Most often, these trials combine phase I and II, intended to show that the approach is not toxic and to prove its effectiveness. Another way to save time in a sector where it is lacking. Because without treatment, life expectancy can be very short. “Much progress has been made, even if the trials involve small numbers of patients,” said Nathalie Cartier nonetheless.
The progress is such that specialists are now interested in more complex neurological pathologies, such as Parkinson’s or Alzheimer’s. They are also more frequent. The impact can therefore be major. Because if lysosomal storage syndromes affect one in 7,000 births, Alzheimer’s affects 850,000 people in France alone.
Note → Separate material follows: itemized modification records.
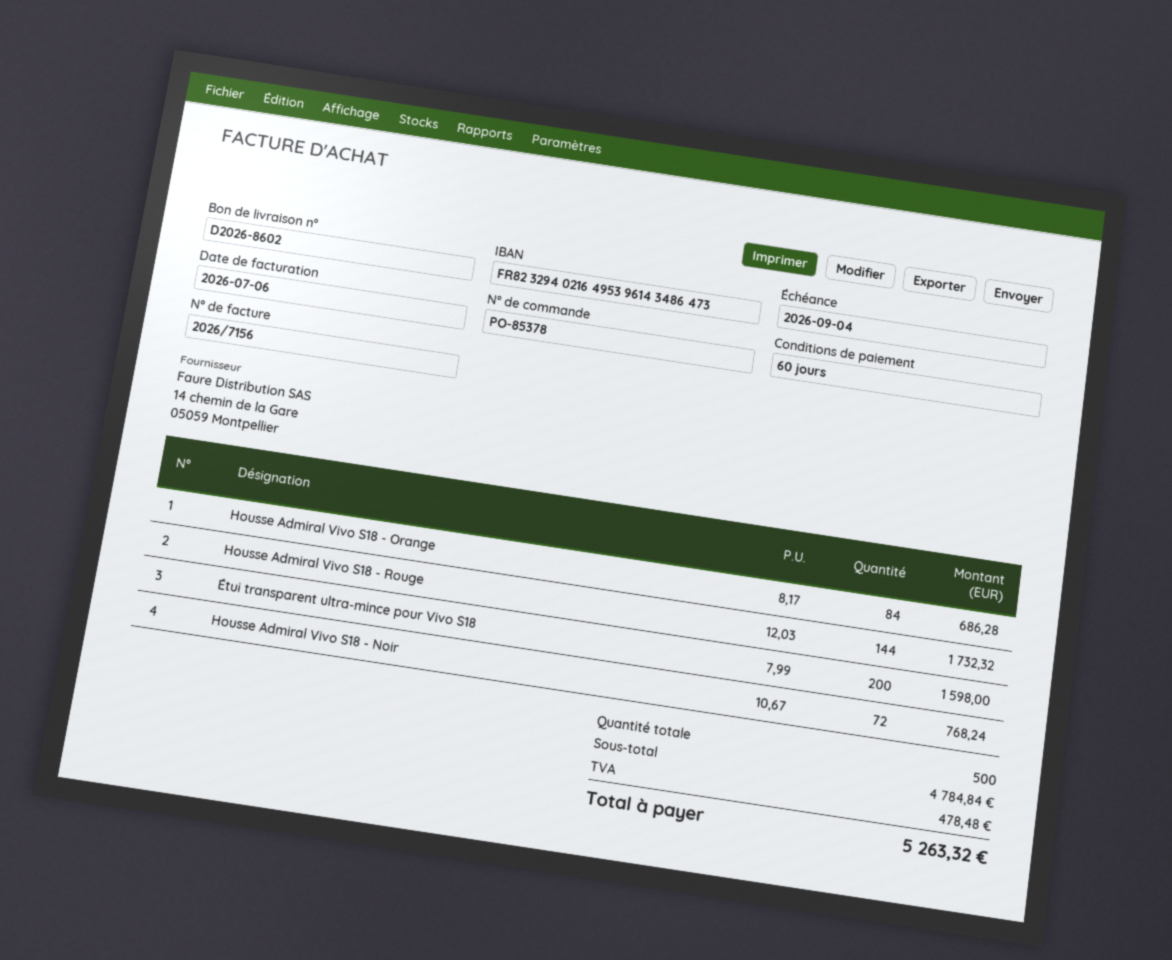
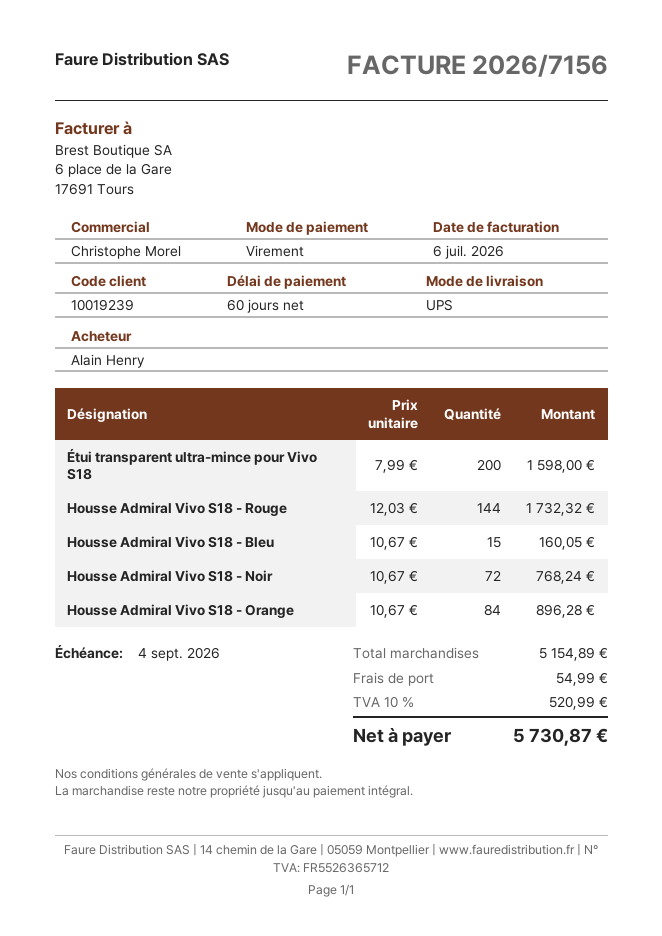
Housse Admiral Vivo S18 - Orange: 84 x 8.17 = 686.28 -> 84 x 10.67 = 896.28
Housse Admiral Vivo S18 - Bleu: none -> 15 x 10.67 = 160.05
subtotal: 4784.84 -> 5154.89
shipping: none -> 54.99
tax: 478.48 -> 520.99
total: 5263.32 -> 5730.87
Interfere with disease mechanism
The strategy adopted in Parkinson’s disease no longer consists in correcting the activity of a gene but in increasing the secretion of dopamine using a lentivirus. Symptoms of this neurodegenerative disease are caused by too low a concentration of this neurotransmitter in the brain. “The results of Stéphane Palfi’s group at Henri-Mondor hospital (Créteil) are encouraging. We now have to refine the technology, ”says Nathalie Cartier.
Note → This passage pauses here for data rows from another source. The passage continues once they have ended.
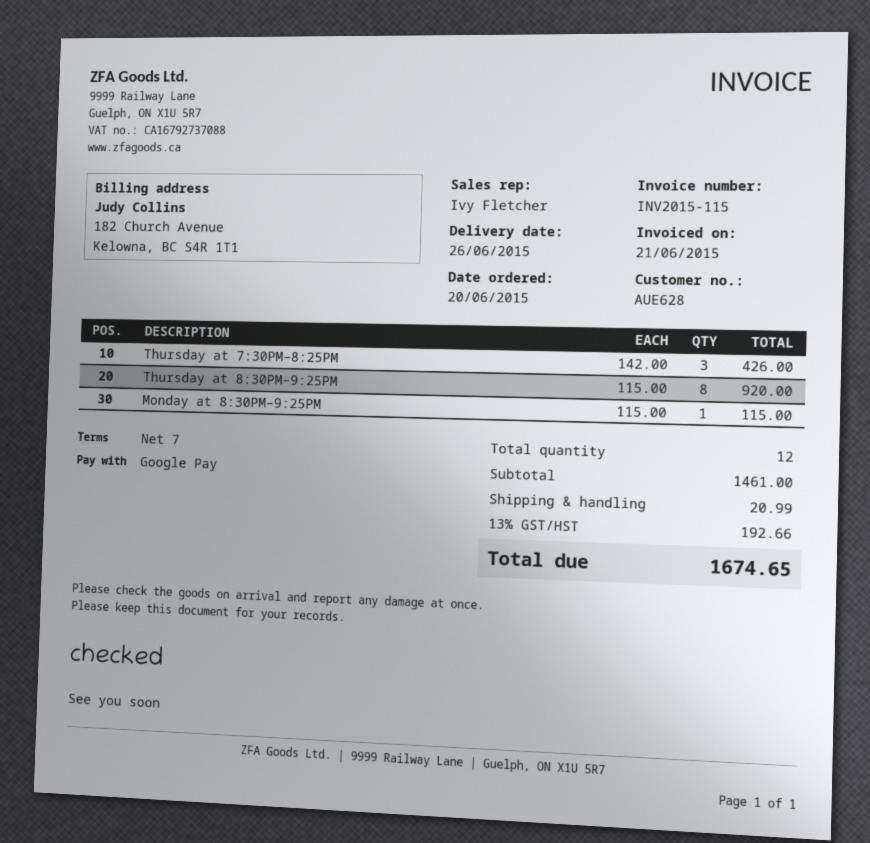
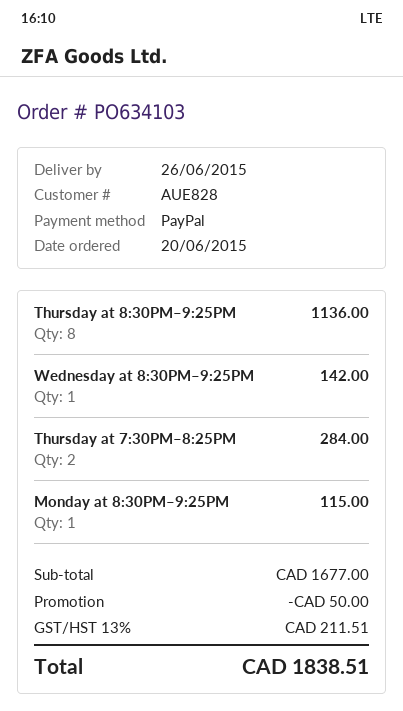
customer number: AUE628 -> AUE828
payment method: Google Pay -> PayPal
Thursday at 7:30PM–8:25PM: 3 for 426.00 -> 2 for 284.00
Thursday at 8:30PM–9:25PM: 8 for 920.00 -> 8 for 1136.00
Wednesday at 8:30PM–9:25PM: none -> 1 for 142.00
subtotal: 1461.00 -> 1677.00
discount: none -> 50.00
shipping: 20.99 -> none
tax: 13% = 192.66 -> 13% = 211.51
total: 1674.65 -> 1838.51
The road to Alzheimer’s gene therapy is more chaotic. “The idea is to stop neuronal death and the accumulation of amyloid in the brain,” develops the researcher biologist. The strategy is based on correcting the metabolic disorders of cholesterol in the brain, which we have identified in Alzheimer’s and Huntington’s diseases. These trials are still in the pre-clinical phase. In particular, they will have to show that the accumulation of proteins in the body is not harmful (see box).
But Nathalie Cartier hopes to achieve a first experiment in humans by 2019. She will first test the approach on Huntington’s disease, where treatment is more urgently needed. This genetic disease, which affects young adults, has no treatment. However, life expectancy is only 15 to 20 years after the onset of symptoms.
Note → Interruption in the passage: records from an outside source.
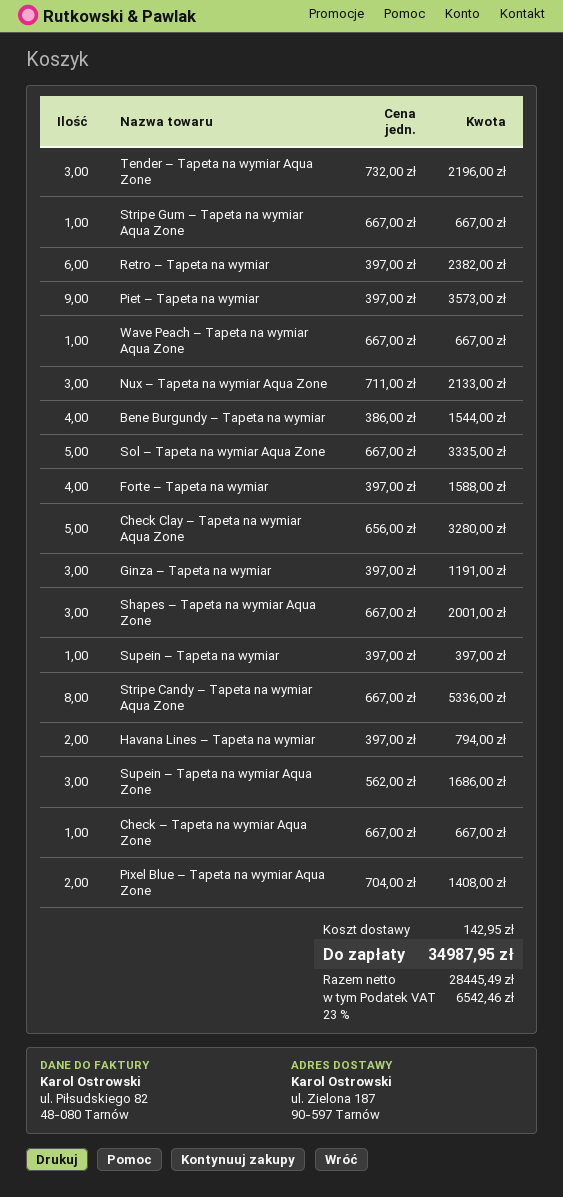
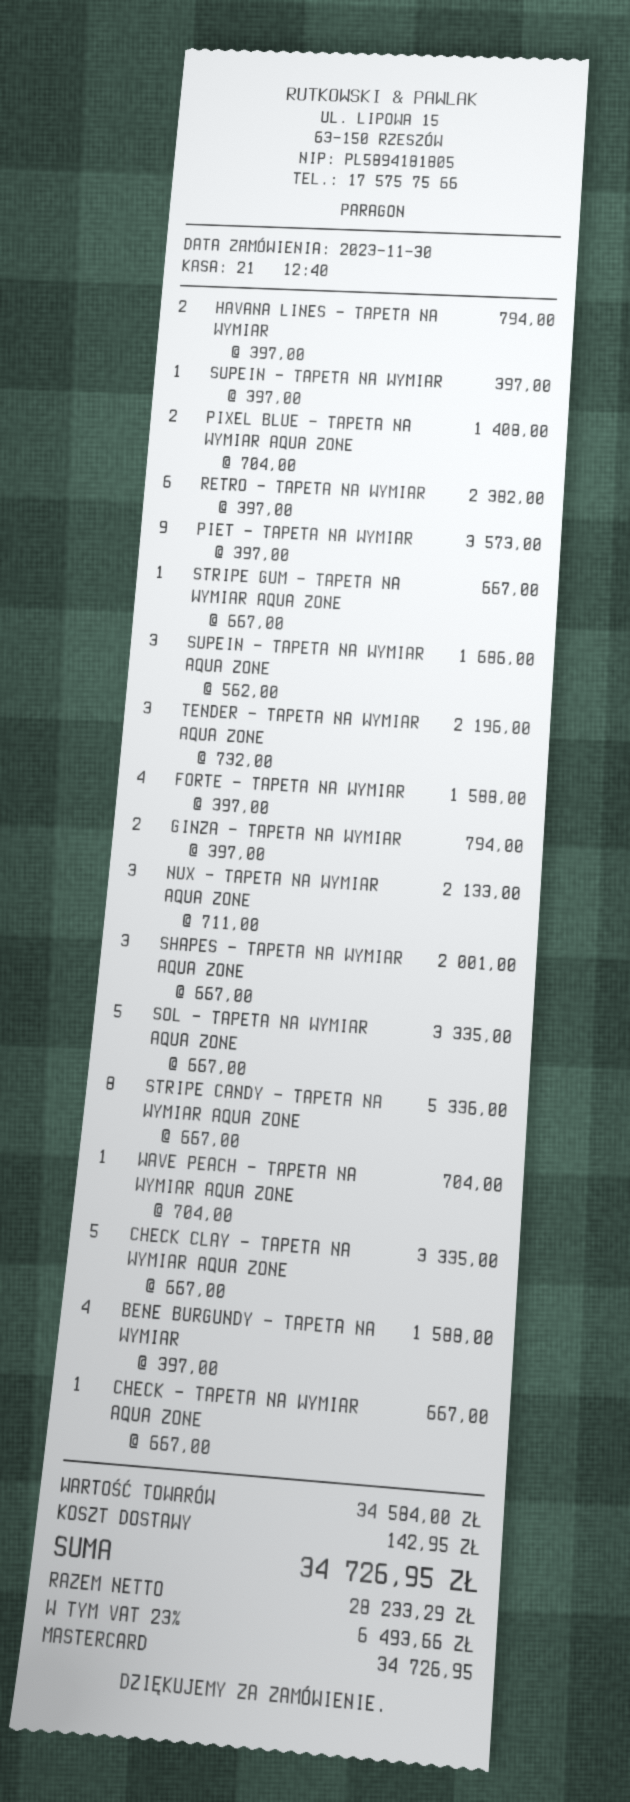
Wave Peach – Tapeta na wymiar Aqua Zone: 1 x 667.00 = 667.00 -> 1 x 704.00 = 704.00
Bene Burgundy – Tapeta na wymiar: 4 x 386.00 = 1544.00 -> 4 x 397.00 = 1588.00
Check Clay – Tapeta na wymiar Aqua Zone: 5 x 656.00 = 3280.00 -> 5 x 667.00 = 3335.00
Ginza – Tapeta na wymiar: 3 x 397.00 = 1191.00 -> 2 x 397.00 = 794.00
net: 28445.49 -> 28233.29
tax: 23% = 6542.46 -> 23% = 6493.66
total: 34987.95 -> 34726.95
A virus that is not very toxic to the body
Gene therapy directed against diseases of the central nervous system is based on viruses, including a family of common viruses: adeno-associated viruses (AAV). “AAV is a very good vector, well tolerated and it is not toxic”, underlines Nathalie Cartier. Toxicity is precisely at the heart of pre-clinical trials. The stakes, it must be said, are considerable. The adenovirus makes it possible to dispel doubts about the first of the three critical aspects. This is because the immune system must not react against the vector, otherwise the therapy may not be active. “The brain is a relatively protected tissue, and it provokes little response against the virus, when it is administered locally”, specifies the biologist from Inserm. Neurosurgery is precisely the preferred route of administration.
But the goal, in the longer term, is to achieve less invasive methods, by the development of viral vectors that can be injected into the cerebrospinal fluid (by a method similar to the lumbar puncture) or into the blood system. They will then be able to cross the blood-brain barrier, which protects brain tissue. But the doses needed will be higher, and the risk of an immune response will be higher.
The last crucial aspect of gene therapy is at its heart: the expression of the therapeutic protein must not lead to undesirable effects. In rare diseases, the approach is generally well tolerated. “In more common diseases, the increased expression of a gene already expressed must not be toxic to the cells,” explains Nathalie Cartier. The purpose of the work on the animal is to make sure of this.